Why do .jpg and .jpeg both exist?

1.01K views

Why do .jpg and .jpeg both exist?

In: 4623

36 Answers

Anonymous 0 Comments

In UNIX and Mac systems, a filename extension meant nothing and in fact wasn’t even *really* a thing. You could place a period in a filename if you felt like it but the system didn’t see it as meaning anything special. As far as the OS was concerned, a filename like `abc.def` is just a 7 character filename where the third character happens to be a period for some reason. The `def` wasn’t even stored in a separate field.

In DOS systems, a filename extension was a *different part of* the name stored in a different field that can only be 3 characters. You still see this legacy today in Microsoft’s .NET software, where most system calls that use the word “filename” in their name don’t really mean the whole filename. They mean just the part without the extension.

When JPEG was invented, it wasn’t invented in the DOS world. The original filename extension was supposed to be “.jpeg”. But it got shortened to “.JPG” when working with with DOS systems that couldn’t do 4-character extensions.
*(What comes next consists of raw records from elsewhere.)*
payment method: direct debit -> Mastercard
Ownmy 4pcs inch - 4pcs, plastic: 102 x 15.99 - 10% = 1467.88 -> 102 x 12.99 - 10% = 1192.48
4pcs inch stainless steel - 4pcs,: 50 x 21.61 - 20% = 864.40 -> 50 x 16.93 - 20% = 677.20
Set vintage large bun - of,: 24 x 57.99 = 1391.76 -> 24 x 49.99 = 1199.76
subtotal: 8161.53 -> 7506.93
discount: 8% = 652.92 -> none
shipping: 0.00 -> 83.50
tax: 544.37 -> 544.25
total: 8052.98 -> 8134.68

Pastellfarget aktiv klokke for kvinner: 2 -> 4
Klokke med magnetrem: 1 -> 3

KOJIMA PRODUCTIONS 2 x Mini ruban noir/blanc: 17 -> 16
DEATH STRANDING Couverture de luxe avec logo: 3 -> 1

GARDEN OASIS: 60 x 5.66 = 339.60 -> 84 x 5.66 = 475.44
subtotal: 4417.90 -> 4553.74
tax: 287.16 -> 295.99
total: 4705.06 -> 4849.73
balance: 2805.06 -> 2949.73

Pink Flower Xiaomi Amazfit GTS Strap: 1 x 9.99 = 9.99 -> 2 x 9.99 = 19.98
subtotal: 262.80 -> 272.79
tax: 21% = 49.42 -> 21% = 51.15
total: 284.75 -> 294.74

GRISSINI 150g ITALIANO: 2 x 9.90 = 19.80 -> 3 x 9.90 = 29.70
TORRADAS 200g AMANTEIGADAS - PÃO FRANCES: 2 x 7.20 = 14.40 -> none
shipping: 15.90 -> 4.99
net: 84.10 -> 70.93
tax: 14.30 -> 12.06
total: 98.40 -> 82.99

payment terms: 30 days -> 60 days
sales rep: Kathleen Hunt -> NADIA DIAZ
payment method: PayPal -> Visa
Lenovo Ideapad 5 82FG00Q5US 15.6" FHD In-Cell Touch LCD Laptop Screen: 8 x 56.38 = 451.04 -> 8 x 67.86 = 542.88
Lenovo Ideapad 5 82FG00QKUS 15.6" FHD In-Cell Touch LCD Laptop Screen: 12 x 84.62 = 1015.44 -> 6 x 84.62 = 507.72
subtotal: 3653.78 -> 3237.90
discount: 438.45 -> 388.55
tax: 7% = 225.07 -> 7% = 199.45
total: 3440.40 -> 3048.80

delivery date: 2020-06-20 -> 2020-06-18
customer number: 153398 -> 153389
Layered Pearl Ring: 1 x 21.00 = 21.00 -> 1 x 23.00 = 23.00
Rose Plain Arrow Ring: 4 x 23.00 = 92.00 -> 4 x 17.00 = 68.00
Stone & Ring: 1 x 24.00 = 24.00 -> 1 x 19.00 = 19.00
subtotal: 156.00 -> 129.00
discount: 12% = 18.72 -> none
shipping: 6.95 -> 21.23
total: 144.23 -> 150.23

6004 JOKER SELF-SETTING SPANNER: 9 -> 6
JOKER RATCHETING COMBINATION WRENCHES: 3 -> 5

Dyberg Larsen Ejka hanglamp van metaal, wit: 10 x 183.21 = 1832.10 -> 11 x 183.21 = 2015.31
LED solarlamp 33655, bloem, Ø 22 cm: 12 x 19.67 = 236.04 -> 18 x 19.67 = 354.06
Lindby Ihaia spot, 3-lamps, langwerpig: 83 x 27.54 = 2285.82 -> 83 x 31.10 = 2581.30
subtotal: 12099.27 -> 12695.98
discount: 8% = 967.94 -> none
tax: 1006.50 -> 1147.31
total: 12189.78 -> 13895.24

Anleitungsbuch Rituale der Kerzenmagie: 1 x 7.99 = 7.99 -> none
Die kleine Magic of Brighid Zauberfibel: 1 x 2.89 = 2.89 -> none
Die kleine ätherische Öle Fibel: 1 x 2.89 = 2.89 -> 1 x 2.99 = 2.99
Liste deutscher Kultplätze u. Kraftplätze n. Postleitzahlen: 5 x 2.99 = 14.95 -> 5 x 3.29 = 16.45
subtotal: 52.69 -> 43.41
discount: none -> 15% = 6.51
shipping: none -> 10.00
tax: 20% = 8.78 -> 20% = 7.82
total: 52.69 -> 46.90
Even software on the Operating Systems that can handle the full name still had to deal with the fact that they were also going to get a lot of files named the 3-character way because that’s what people who made the files on DOS were going to name them.

The limitation no longer exists in modern version of Windows, but the legacy of people being used to naming JPEG files as “.JPG” for short is still there and it just stuck.